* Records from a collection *
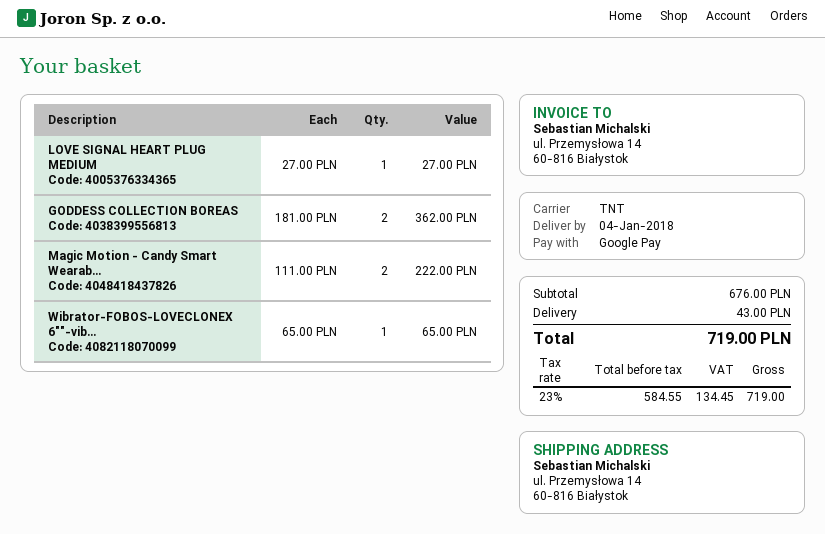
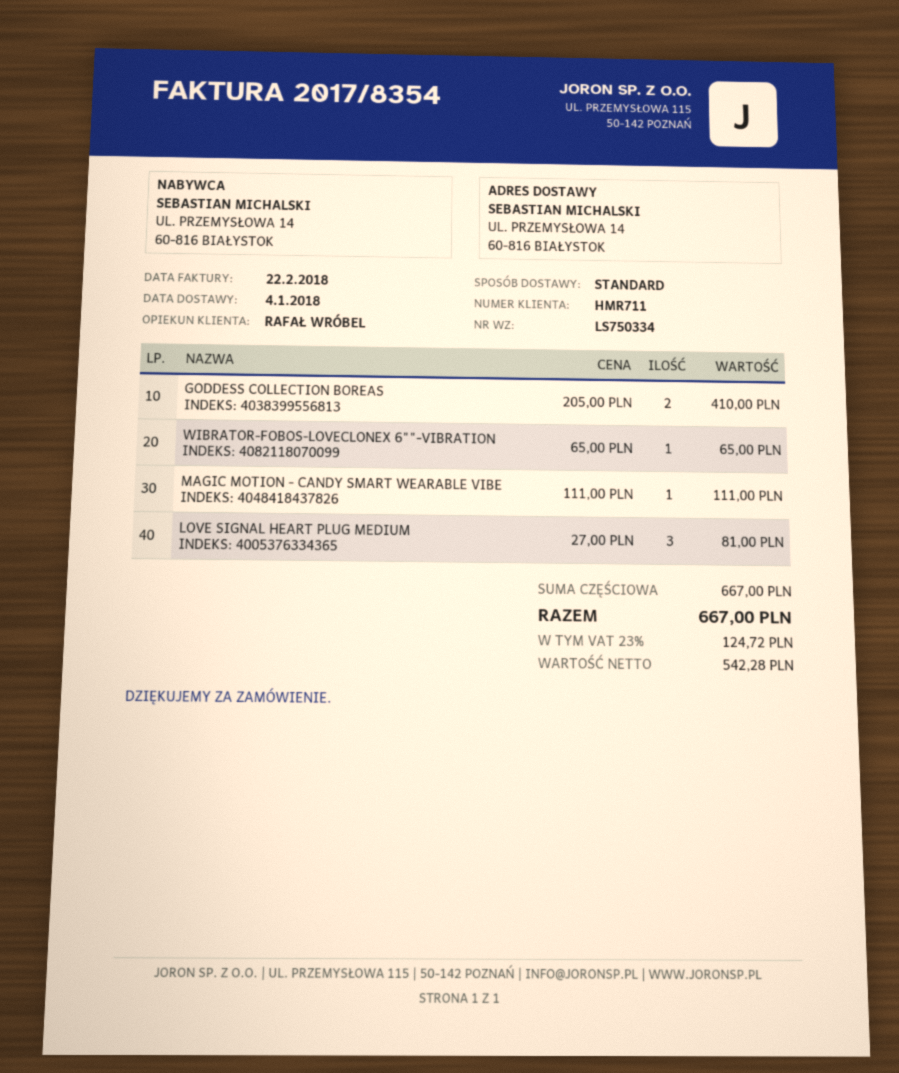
shipping method: TNT -> standard
LOVE SIGNAL HEART PLUG MEDIUM: 1 x 27.00 = 27.00 -> 3 x 27.00 = 81.00
GODDESS COLLECTION BOREAS: 2 x 181.00 = 362.00 -> 2 x 205.00 = 410.00
Magic Motion - Candy Smart Wearab...: 2 x 111.00 = 222.00 -> 1 x 111.00 = 111.00
subtotal: 676.00 -> 667.00
shipping: 43.00 -> none
net: 584.55 -> 542.28
tax: 23% = 134.45 -> 23% = 124.72
total: 719.00 -> 667.00

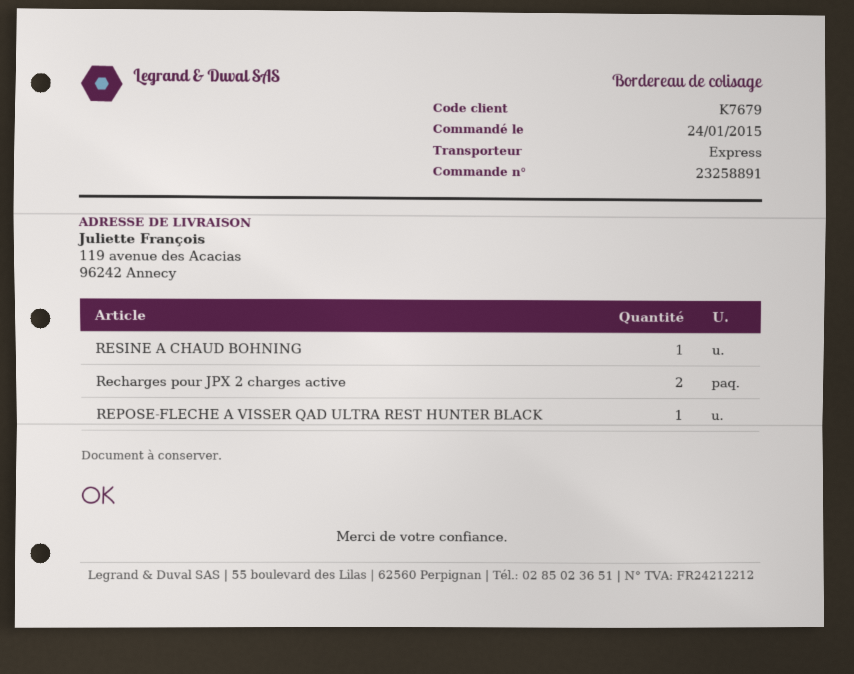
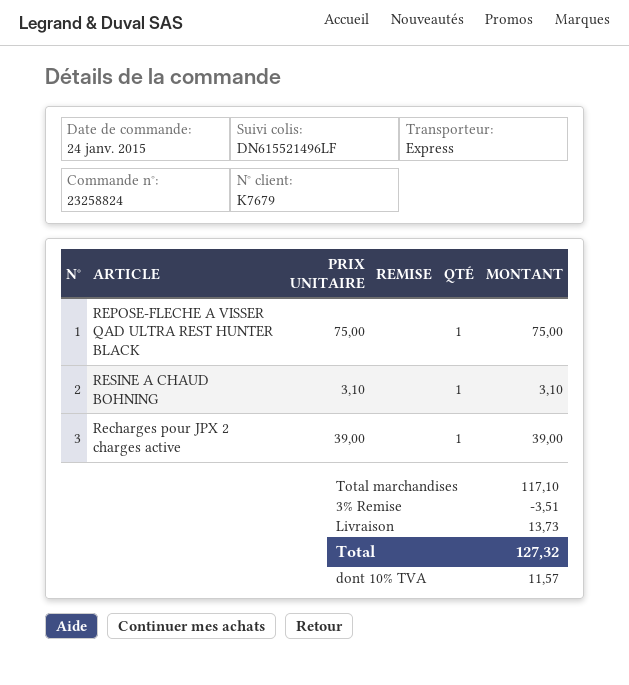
order number: 23258891 -> 23258824
Recharges pour JPX 2 charges active: 2 -> 1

* WORK TO COMPLETE *
Show each line of the records above containing "shipping".

* RESPONSE AREA *
shipping method: TNT -> standard
shipping: 43.00 -> none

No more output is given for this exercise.